Identification of taeniid eggs in the faeces from carnivores based on multiplex PCR using targets in mitochondrial DNA

• Published in: Parasitology Vol. 134; no. 6; pp. 911 - 920
• Main Authors: TRACHSEL, D., DEPLAZES, P., MATHIS, A.
• Format: Journal Article
• Language: English
• Published: Cambridge, UK Cambridge University Press 01.06.2007
• Subjects: Animals; Biological and medical sciences; Carnivora - parasitology; Carnivores; Cats; Cestoda - classification; Cestoda - genetics; cestode infections; Cestode Infections - parasitology; Cestode Infections - veterinary; DNA primers; DNA Primers - chemistry; DNA, Mitochondrial - genetics; Dogs; E. multilocularis; Echinococcus granulosus; Echinococcus multilocularis; Eggs; faecal samples; feces; Feces - parasitology; Flotation; Fundamental and applied biological sciences. Psychology; General aspects; General aspects and techniques. Study of several systematic groups.
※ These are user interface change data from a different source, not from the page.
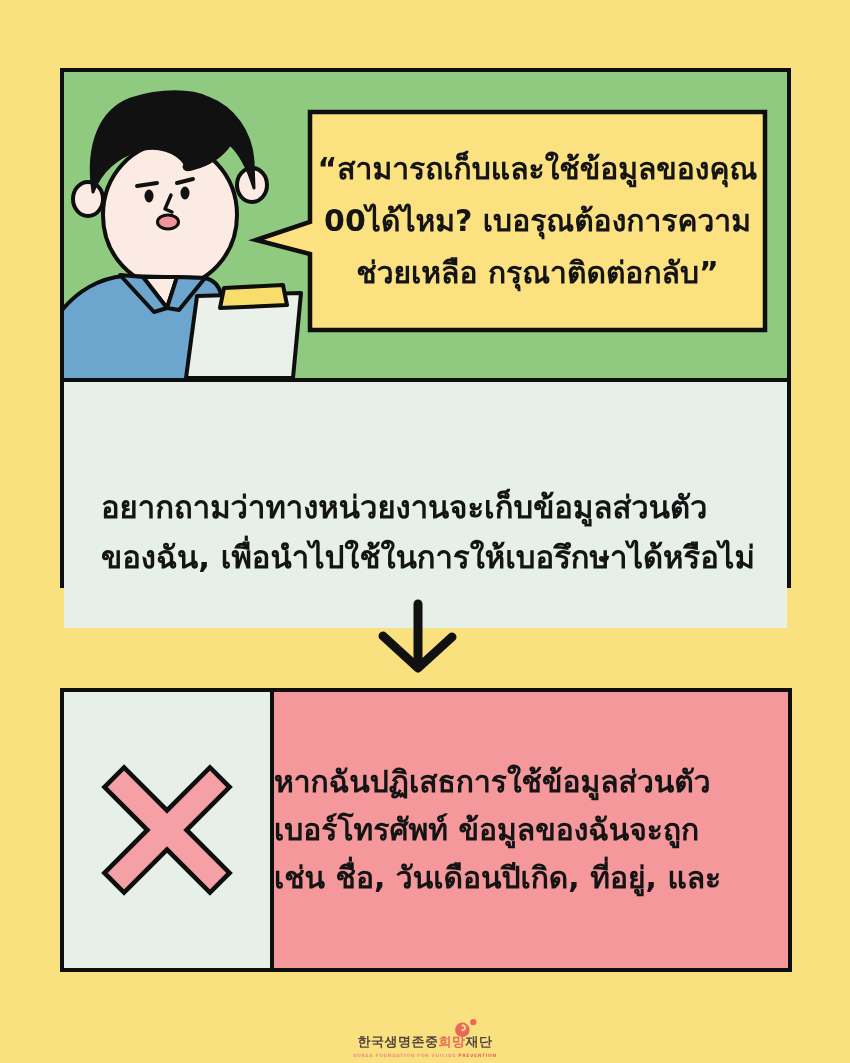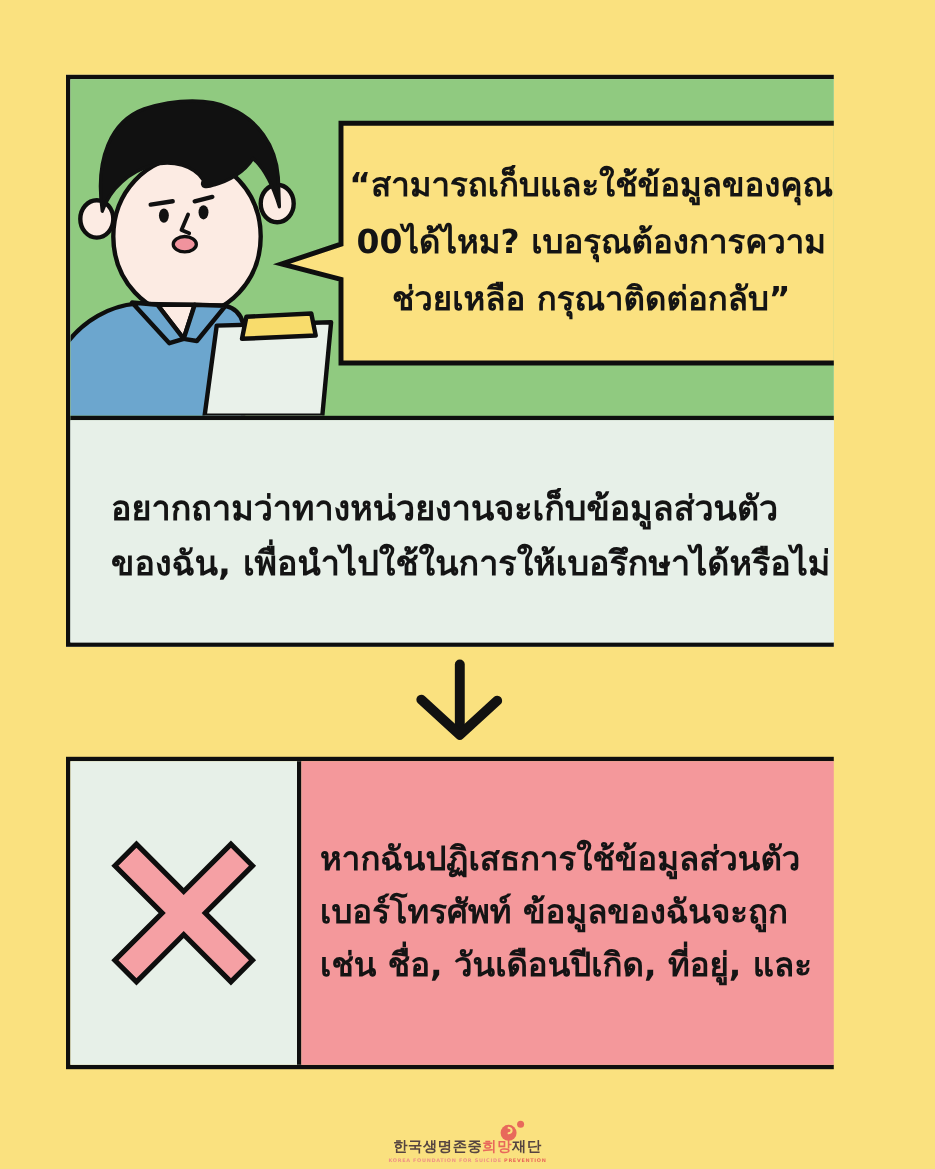--- a/index.html
+++ b/index.html
@@ -12,7 +12,7 @@
   *{margin:0;padding:0;box-sizing:border-box;}
   html,body{width:850px;height:1063px;}
   body{font-family:"DejaVu Sans","Liberation Sans",sans-serif;background:var(--c-background,#FAE17F);}
-  .canvas{position:relative;width:758px;height:1063px;overflow:hidden;background:var(--c-background,#FAE17F);}
+  .canvas{position:relative;width:850px;height:1063px;overflow:hidden;background:var(--c-background,#FAE17F);}
 
   
   .top-panel{position:absolute;left:60px;top:68px;width:731px;height:520px;

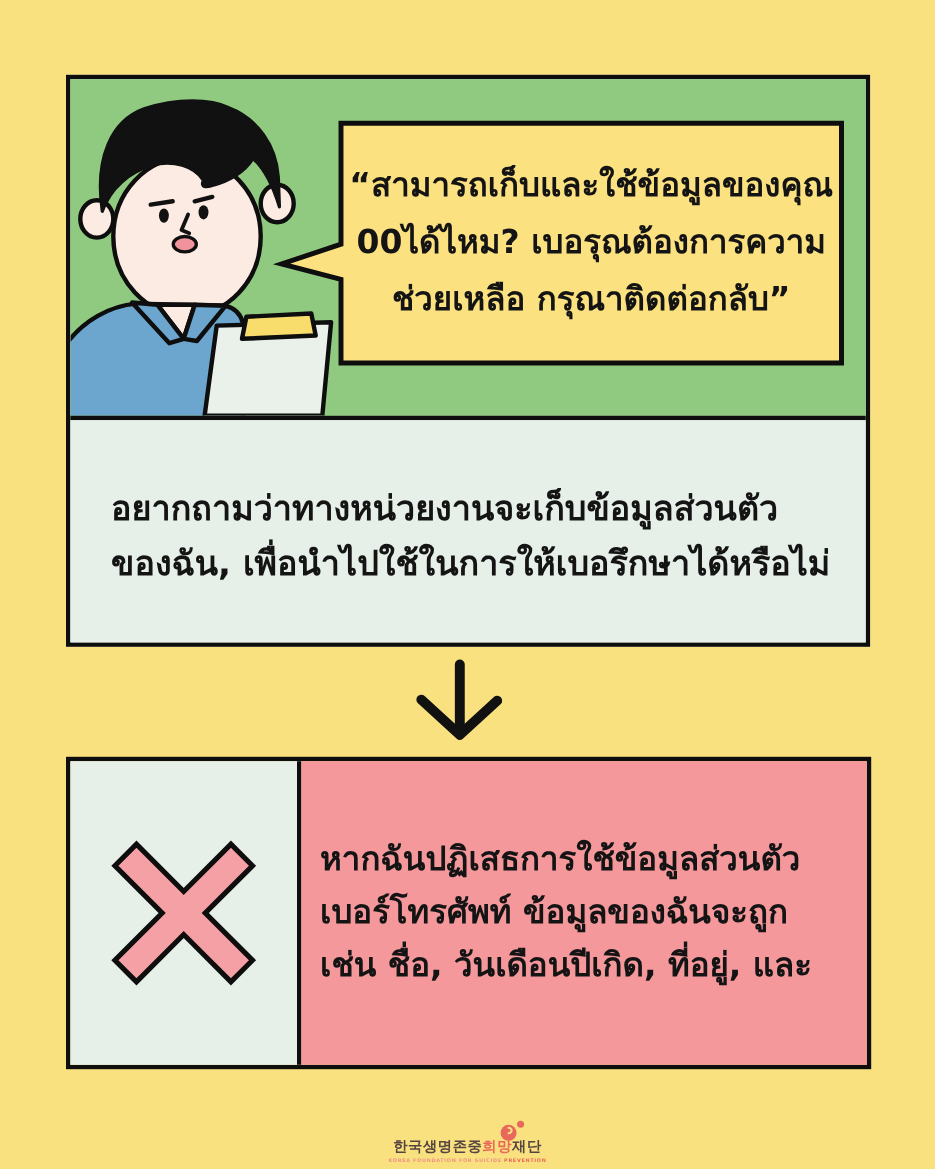--- a/index.html
+++ b/index.html
@@ -28,7 +28,7 @@
 
   .question-section{position:relative;width:723px;height:202px;background:var(--c-mint,#E7F0E8);
     padding:56px 8px 0 37px;font-size:31px;line-height:50px;font-weight:700;
-    color:var(--c-text_black,#141414);white-space:nowrap;}
+    color:var(--c-text_black,#141414);white-space:nowrap;margin-top:44px;}
 
   
   .down-arrow{position:absolute;left:375px;top:596px;}

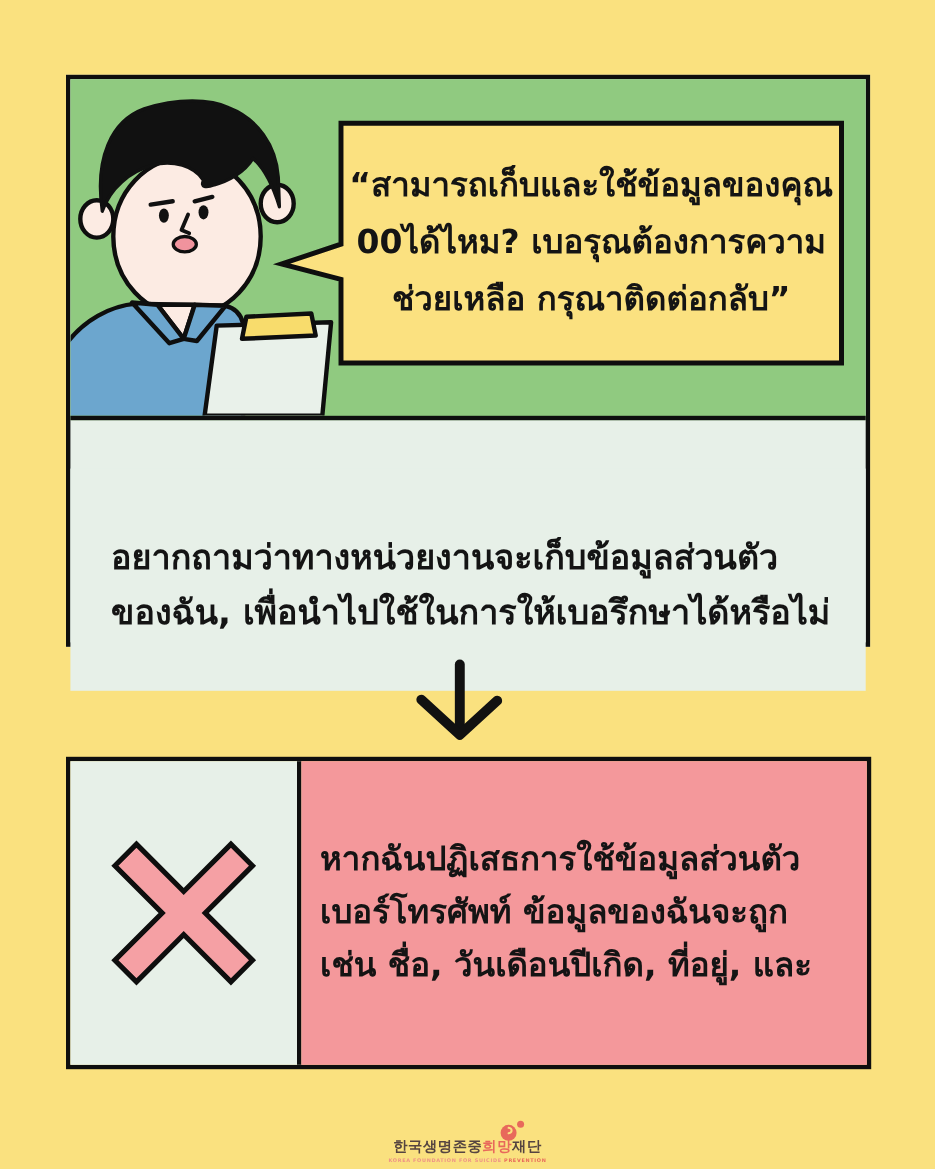--- a/index.html
+++ b/index.html
@@ -41,7 +41,7 @@
     display:flex;align-items:center;justify-content:center;}
   .pink-cell{flex:1;background:var(--c-pink,#F4989B);
     display:flex;flex-direction:column;justify-content:center;
-    padding-left:17px;font-size:30px;line-height:48px;font-weight:700;
+    font-size:30px;line-height:48px;font-weight:700;
     color:var(--c-text_black,#141414);white-space:nowrap;}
Models; Genotypes; Invertebrates; Mitochondrial DNA; mitochondrial genes; multiplex polymerase chain reaction; multiplex polymerase chain reaction (PCR); nucleotide sequences; ova; Parasite Egg Count - veterinary; parasite identification; Polymerase Chain Reaction; Polymorphism, Restriction Fragment Length; quantitative PCR; Reproducibility of Results; restriction fragment length polymorphism; Sensitivity and Specificity; sequence analysis; Taenia; Taenia spp; tapeworms; quantitative PCR; faecal samples; genotypes; multiplex polymerase chain reaction (PCR); Taenia spp; Echinococcus granulosus; E. multilocularis; mitochondrial genes; Egg; Plathelmintha; Parasite; Genotype; Mitochondrial DNA; Cestoda; Polymerase chain reaction; Mitochondria; Taenia; Gene; Helmintha; Feces; Invertebrata
• ISSN: 0031-1820; 1469-8161
• DOI: 10.1017/S0031182007002235

A multiplex polymerase chain reaction (PCR) was evaluated for the identification of morphologically indistinguishable eggs of the taeniid tapeworms from carnivores using primers targeting mitochondrial genes. The primers for Echinococcus multilocularis (amplicon size 395 bp) were species-specific as assessed by in silico analysis and in the PCR using well-defined control samples. The design of primers that specifically amplify DNA from E. granulosus or Taenia spp. was not possible. The primers designed for E. granulosus also amplified DNA (117 bp) from E. vogeli, and those designed for Taenia spp. amplified products (267 bp) from species of Mesocestoides, Dipylidium and Diphyllobothrium. Nevertheless, as our diagnostic approach includes the concentration of taeniid eggs by sequential sieving and flotation, followed by their morphological detection, this non-specificity has limited practical importance. Sequence analysis of the corresponding amplicon can identify most of the described E. granulosus genotypes. Taenia spp. can be identified by direct sequencing of the 267 bp amplicon, or, for most species, by restriction fragment length polymorphism (RFLP) analysis. The multiplex PCR was readily able to detect 1 egg (estimated to contain 7000 targets, as determined by quantitative PCR). Having been validated using a panel of well-defined samples from carnivores with known infection status, this approach proved to be useful for the identification of taeniid eggs from both individual animals and for epidemiological studies.